# Regulation of Sipik Aspheric 3-mode 18650/Q5 Light?



## funkychateau (Jun 5, 2012)

Does anyone own this light, currently on sale at Meritline for $8.99? I'm wondering if it is direct drive, or does it have a buck driver? It operates on 1x18650 or 3xAAA. I'm concerned that it would dim rapidly on 18650 if regulated by resistor only.

http://www.meritline.com/cree-led-f...479.aspx?OrderBy=1&pagenum=3&RatingSortByYN=0&

Thanks!


----------



## CarpentryHero (Jun 5, 2012)

Is that the sk98 I've been hearing about?

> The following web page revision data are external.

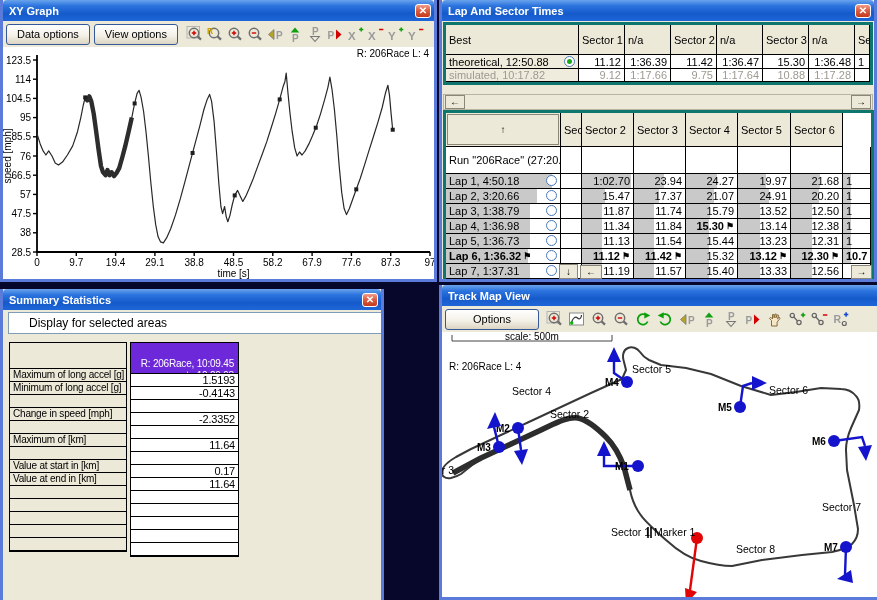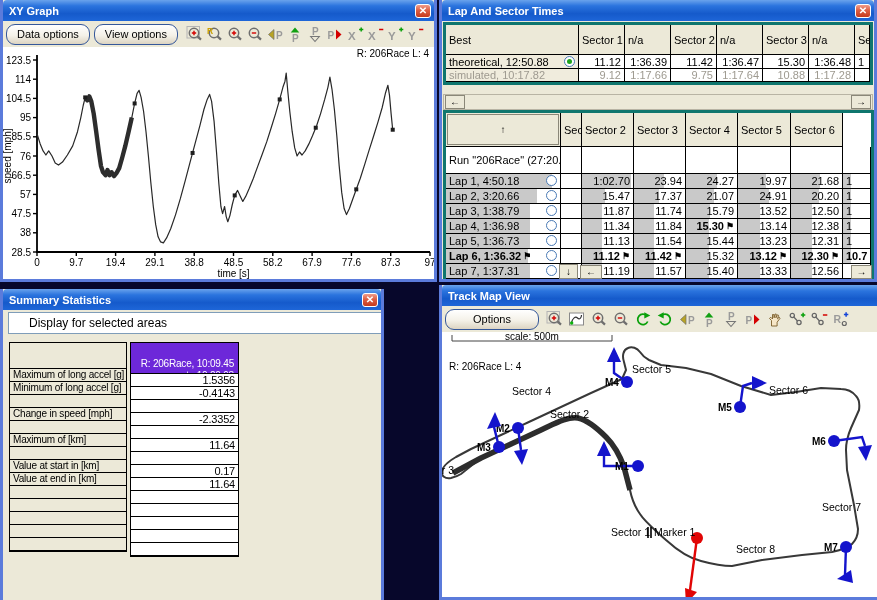--- a/index.html
+++ b/index.html
@@ -11,7 +11,7 @@
 .closebtn{margin-left:auto;width:16px;height:14px;border:1px solid #fff;border-radius:3px;cursor:pointer;
  background:linear-gradient(#f09c8a,#dd5f44 45%,#c43a1d);color:#fff;font-size:10px;line-height:12px;text-align:center;font-weight:bold}
 .client{position:absolute;left:0;top:21px;right:0;bottom:0;background:#ece9d8;overflow:hidden}
-.xpbtn{height:21px;padding:1px 10px 2px;border:1px solid #35589a;border-radius:9px;font-size:11px;font-family:"Liberation Sans",sans-serif;
+.xpbtn{height:21px;padding:1px 10px 2px;border:1px solid #35589a;border-radius:3px;font-size:11px;font-family:"Liberation Sans",sans-serif;
  background:linear-gradient(#ffffff,#f4f1e8 55%,#dcd4c2);cursor:pointer}
 .toolbar{display:flex;align-items:center;gap:4px;padding:2px 3px;height:26px}
 .ticon{width:18px;height:17px;display:inline-block;cursor:pointer}

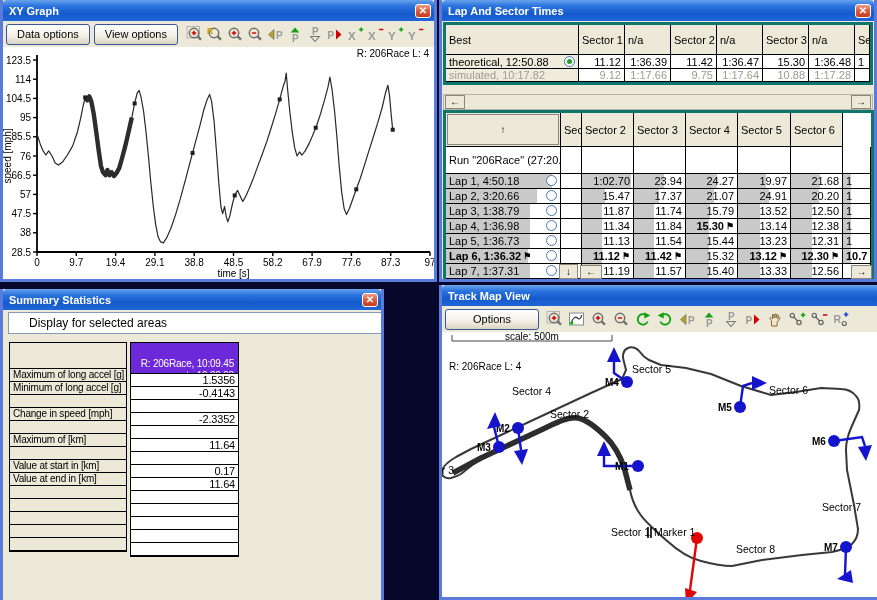--- a/index.html
+++ b/index.html
@@ -547,7 +547,7 @@
       </div>
     <div class="st-col st-val" id="stat-values" style="left:127px;top:32px;width:109px">
         <div class="st-cell st-head">R: 206Race, 10:09.45 to 10:20.93</div>
-        <div class="st-cell">1.5356</div>
+        <div class="st-cell">1.5193</div>
         <div class="st-cell">-0.4143</div>
         <div class="st-cell"></div>
         <div class="st-cell">-2.3352</div>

I think the budget section of this forum has some info on that light  good price.
Ive never heard of that distributor so your link will probably be deleted


----------



## funkychateau (Jun 5, 2012)

Sorry, I don't know if it is the SK98 - Meritline did not list a model number, and I only learned the manufacturer by reading the reviews (~30 review, mostly very good). I am surprised that you had not heard of Meritline. I thought they were a pretty popular Chinese-junk site. One thing I like about them is that they do not tag on a "foreign transaction fee" when you use your credit card. DX and Solarforce annoy me with those little $2 surprises.


----------



## CarpentryHero (Jun 5, 2012)

Do they except PayPal? That's a great price, I have a Sipik68 and love it.


----------



## funkychateau (Jun 6, 2012)

I don't have Paypal, so I've never tried it. Credit cards have so much better buyer protection, that's my preferred payment. But it seems most folks do take Paypal nowadays.

BTW, I searched for the info you mentioned, but the only thread other than this one that came up for "SK98" is this one http://www.candlepowerforums.com/vb...8-s-big-brother-the-Sipik-SK98&highlight=sk98 and it really doesn't tell much of anything about the light. Do you have a link for the Budget Lights thread you were thinking about?

thanks!


----------



## CarpentryHero (Jun 7, 2012)

I looked on another forum and the Sipik SK98 has an XML and it looks ALOT like the SK68, still worthwhile looking into it. 
And meritline does take PayPal


----------



## funkychateau (Jun 8, 2012)

In that case, this Meritline item is not the SK98, as it does not have an XML.


----------



## hank (Jun 8, 2012)

I've been looking for a while for any documentation on the drivers used by the Sipik lights (and their many, many clones, which vary greatly). So far nothing.


----------



## CarpentryHero (Jun 8, 2012)

Right, they look fairly different, but worth it as a fun budget light


----------



## Ergolator (Jul 2, 2012)

I did an analysis on what seems to be a clone here:

http://www.candlepowerforums.com/vb...7-watts-from-a-Q5-and-a-single-AA-cell-REALLY

Seems to have a boost regulator around 1 to 2 volts but could be direct drive above about 2 volts.


----------



## DenBarrettSAR (Feb 6, 2013)

I have both versions of them. What you have here is definitely The 18650 powered Cree XM-L Sipik SK98, while the Sipik SK68 is a AA/ 14500 / XR-E driven smaller light, but looks like a smaller version.


----------